Le siège de la société se fixe à Halle en 1878.
Lorsque la Leopoldina récupère le bâtiment en 2009, elle doit d’abord le consolider entièrement.

Le bâtiment

On accède au premier étage par un escalier monumental. Le palier présente les lithographies de tous les présidents de la société, les portraits peints ont disparu au cours de la Seconde Guerre mondiale. Deux vastes salles sont situées de part et d’autre, l’une était la salle du temple qui a subi des transformations. En effet la loge s’est dissoute dès le début des années 30 avant que les nazis en prennent la décision et le contrôle du bâtiment. Les niches de la grande salle sont ouvertes, une nouvelle cheminée est construite (1937) ,elle est ornée d’un bas relief à l’esthétique nazie. Lorsque les autorités de la RDA prennent possession du bâtiment, ils gardent cette cheminée, toujours visible aujourd’hui. Le plafond était peint en bleu pour imiter la voûte céleste, dans les années 30, un plafond à caissons a été ajouté et conservé car la peinture est en trop mauvais état. Cette salle sert aujourd’hui au Comité directeur de la Leopoldina .

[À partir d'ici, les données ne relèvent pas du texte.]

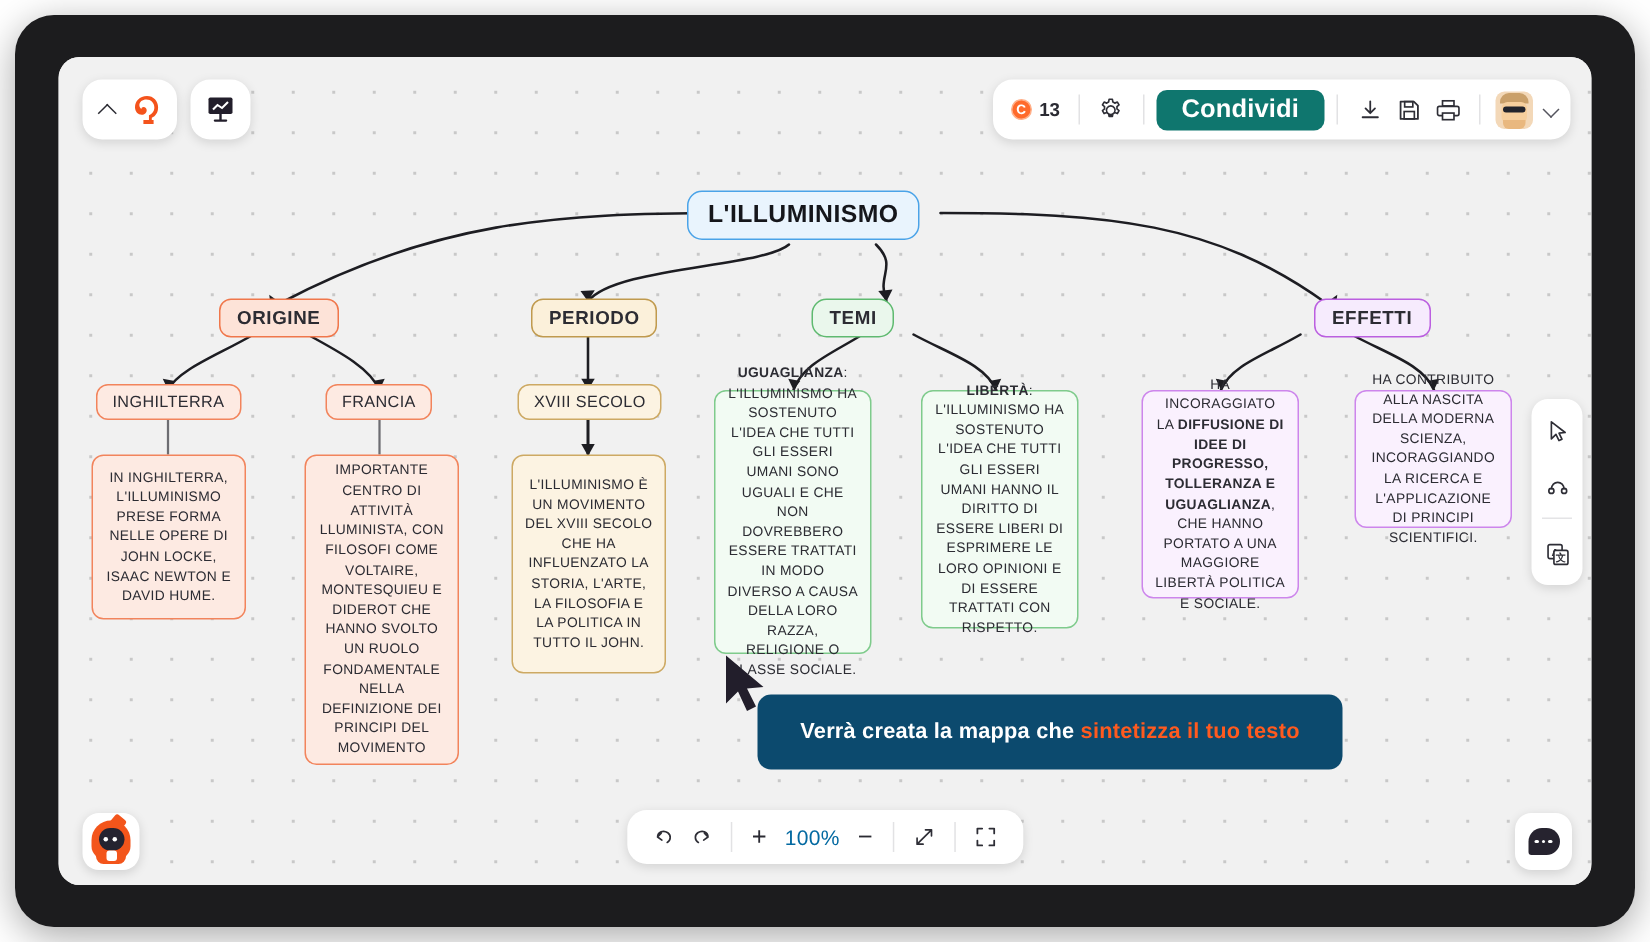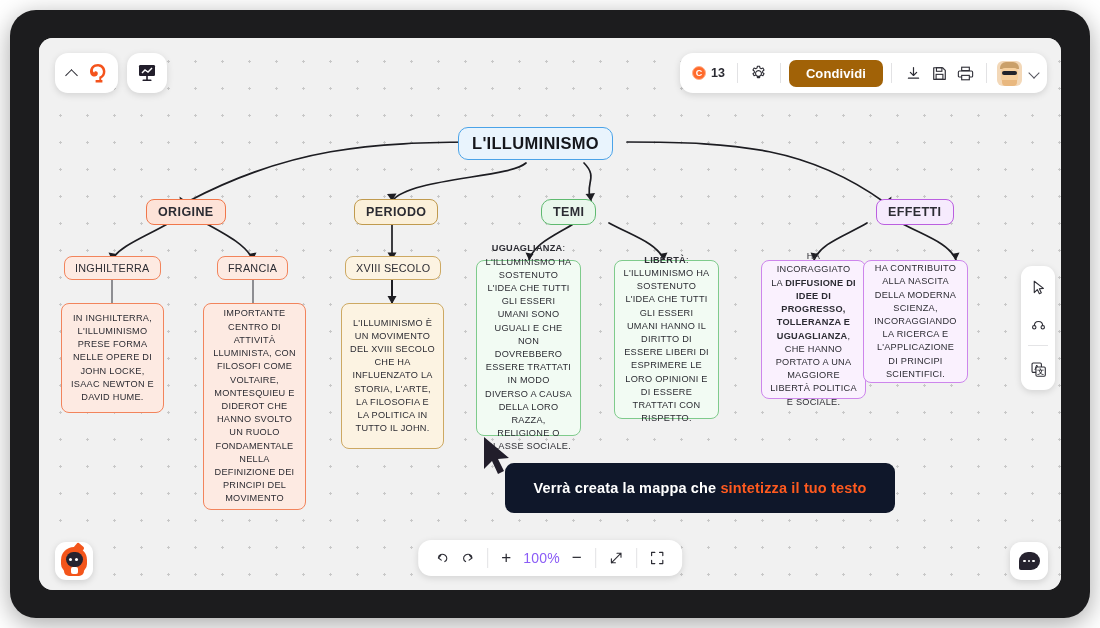"Condividi" #share-btn { background: #a16207 -> #0f766e; font-size: 13px -> 17px }
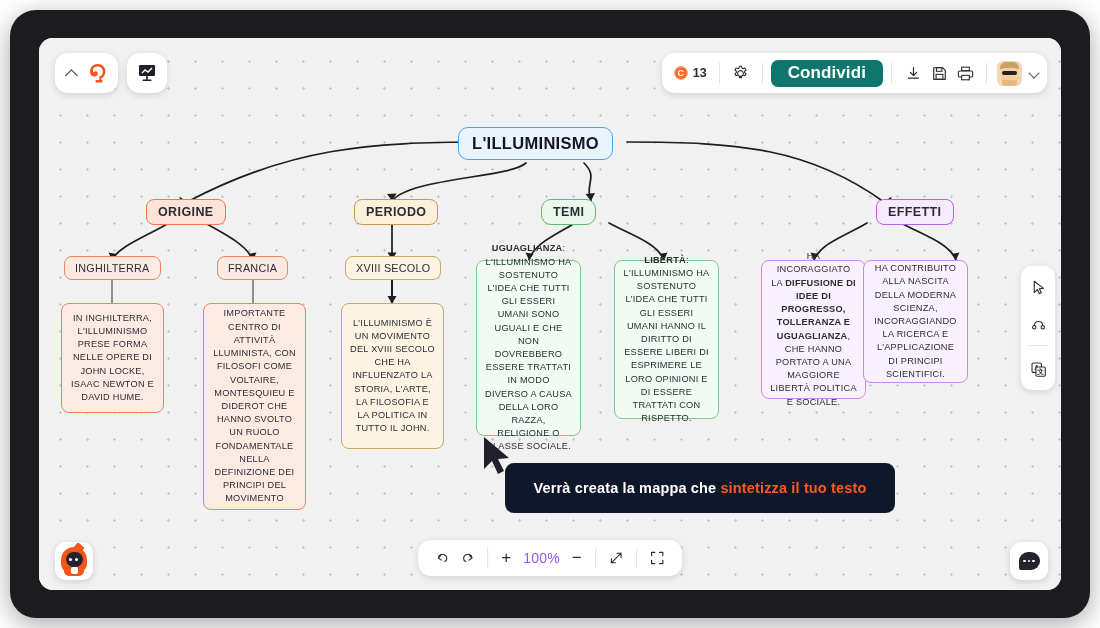"HA CONTRIBUITO ALLA NASCITA DELLA" div.node { height: 123px -> 92px; left: 824px -> 864px }
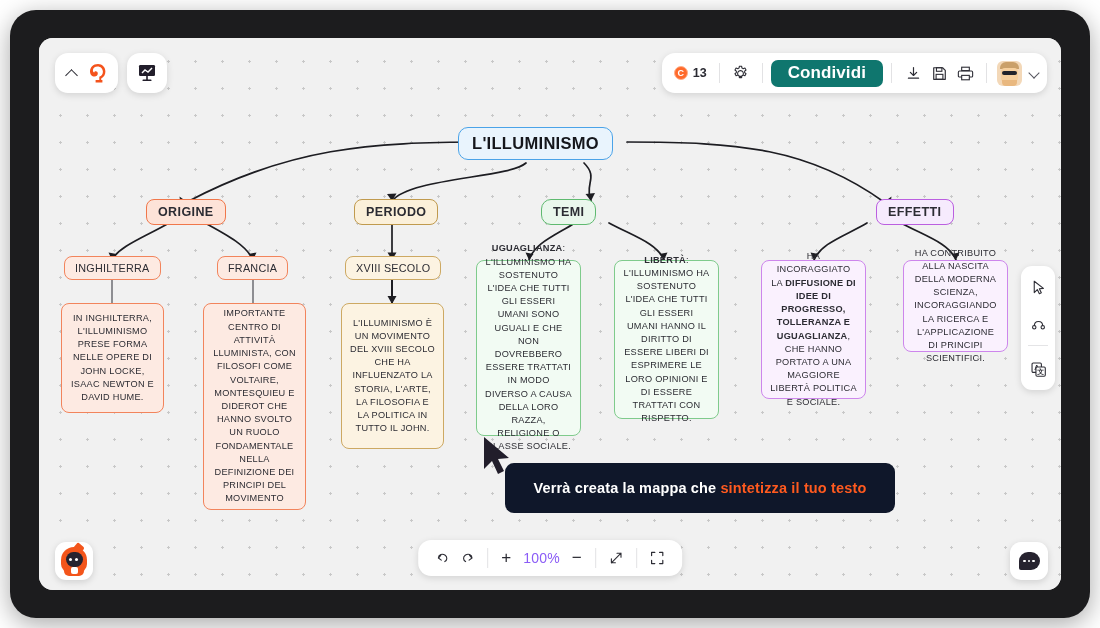"Verrà creata la mappa che" #hint { background: #0f172a -> #0c4a6e }
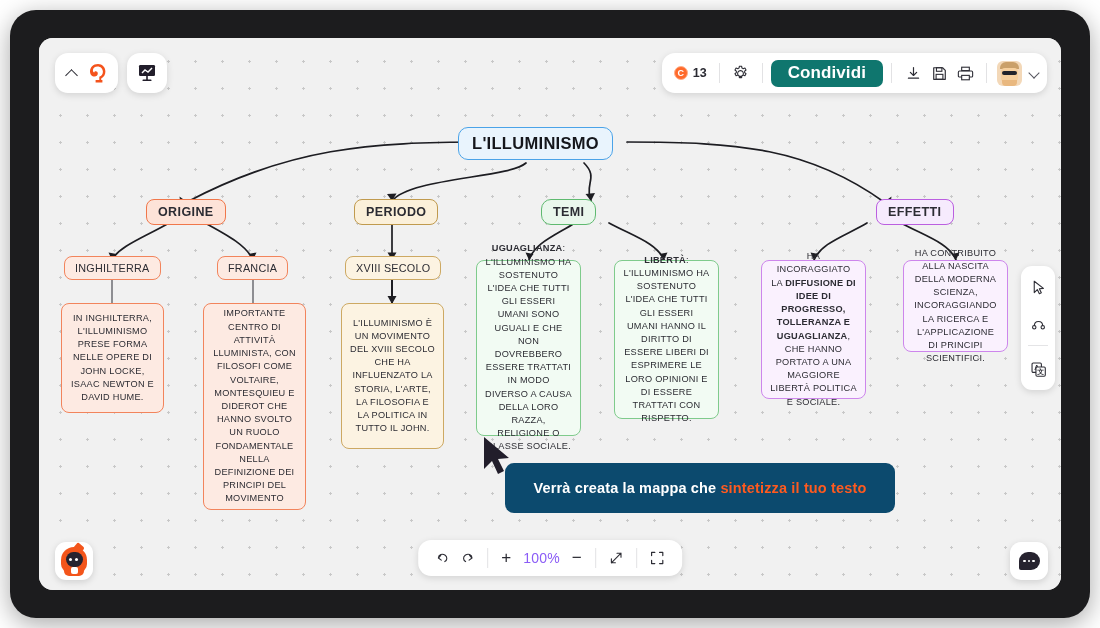"100%" #zoom-level { color: #8b5cf6 -> #0369a1 }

L’autre grande salle est la salle des fêtes pour les banquets, les bals, les femmes y étaient admises. Après la guerre, elle a servi de mess aux officiers soviétiques et a été alors peinte en blanc en laissant le plafond bleu. Les autorités de la RDA ont employé cette salle pour des cérémonies officielles, des concerts, des communions civiles. Elle est actuellement utilisée pour des conférences. Son plafond est maintenant blanc pour être en cohérence avec le style néo-classique.

L’Académie face à l’antisémitisme nazi

Le Président élu en 1932, Emil Abderhalden, va chercher à protéger des savants juifs, il leur propose d’entrer à l’Académie. Selon les statuts, il faut un vote du Conseil pour exclure un membre. Lorsque les nazis exigent que les Juif soient chassés, il ne réunit pas le Conseil, barre leur nom au crayon de papier dans les registres et ne les informe pas. A.Einstein, par exemple, devenu membre en 1932, le reste. Après la guerre, les survivants ont pu retrouver leur place. Comme beaucoup d’Allemands, les savants de l’Académie ont pratiqué l’accommodement.

Ces faits étaient ignorés du temps de la RDA, les recherches n’ont été entreprises que depuis la réunification. Un mémorial a été érigé en 2009, il comporte le nom de 9 chercheurs dont 8 Juifs. Il s’agit de transmettre les faits aux générations futures afin que cela ne se reproduise plus.